Wiener deed zijn werk met voortvarendheid: hij liet verschillende mannen bevestigen als voorganger en predikant. Ze werden pas toegelaten tot hun ambt na een examen over de hoofdzaken van de christelijke leer. Zo kreeg de Reformatie vaste voet aan de Zevenburgse grond. De door Melanchthon in 1552 opgestelde Confessio doctrinae Saxonicarum ecclesiarum werd de theologische wegwijzer voor de kerken en hun herders. In de kerkleer over het Avondmaal maakte Wiener zijn keus voor de Lutherse zienswijze, in tegenstelling tot zijn Sloveense vriend Truber die zich had verenigd met de Zwitserse Avondmaalsvisie, zoals die in 1549 was geformuleerd door Bullinger en Calvijn in de Consensus Tigurinus (= de Overeenstemming van Zürich).
Overlijden
Toen brak in 1554 de pest uit in Hermannstadt, waarbij duizenden slachtoffers vielen. Op 15 augustus van dat jaar stierf Paul Wiener aan deze epidemie; zijn conditie bleek niet sterk genoeg te zijn om deze aanval te weerstaan. Zeer betreurd door zijn geloofsgenoten werd hij in Hermannstadt begraven.
De kerken kozen Matthias Hebler als zijn opvolger; deze diende de Zevenburgse kerken van 1556 tot 1571.
In het jaar 2009 heeft de Lutherse gemeente van Hermannstadt / Sibiu – samen met de Sloveense inwoners van Roemenië – een gedenkplaat voor Paul Wiener laten maken met teksten in het Sloveens, Roemeens en Duits. Zo blijft hij in de historie een plaats behouden in het grote geheel van de Reformatie van de 16de eeuw.
Literatuur
Daniel Buda, ‘Paul Wiener – Hermannstadt/Sibiu’; in: Michael Welker c.s., Europa reformata.

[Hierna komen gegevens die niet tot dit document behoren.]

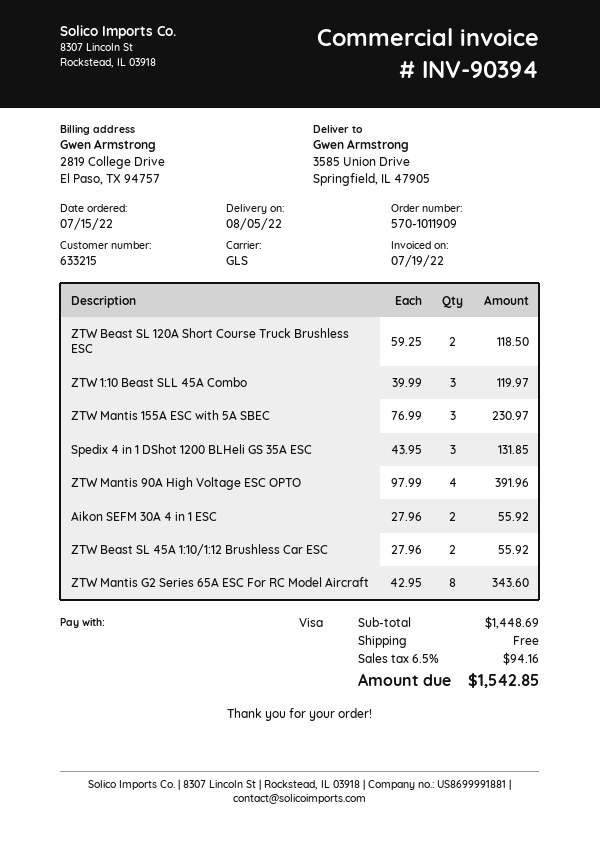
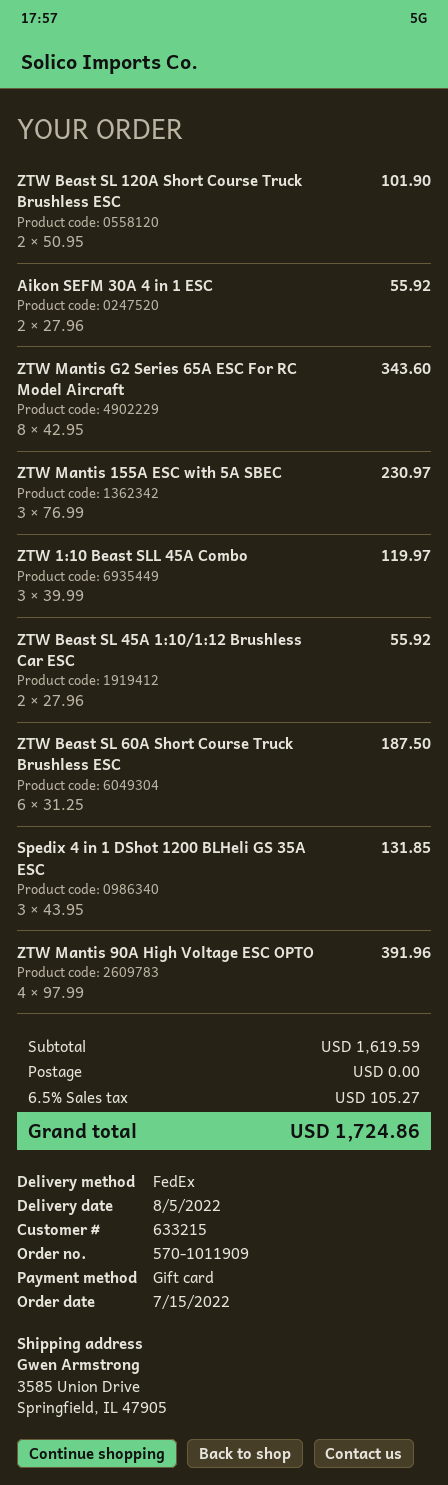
payment method: Visa -> gift card
shipping method: GLS -> FedEx
ZTW Beast SL 120A Short Course Truck Brushless ESC: 2 x 59.25 = 118.50 -> 2 x 50.95 = 101.90
ZTW Beast SL 60A Short Course Truck Brushless ESC: none -> 6 x 31.25 = 187.50
subtotal: 1448.69 -> 1619.59
tax: 6.5% = 94.16 -> 6.5% = 105.27
total: 1542.85 -> 1724.86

Leipzig 2016, 187=194
Ludwig Theodor Elze, ‘Paul Wiener’; in: Allgemeine Deutsche Biographie, Bd. 42, Leipzig 1897, 420-422
Karl Reinerth, ‘Das Glaubensbekenntnis Paul Wieners, des ersten evangelischen Bischofs der Siebenbürge Sachsen’; in: Archiv für Reformationsgeschichte, Jg. 67 (1976), 203-231.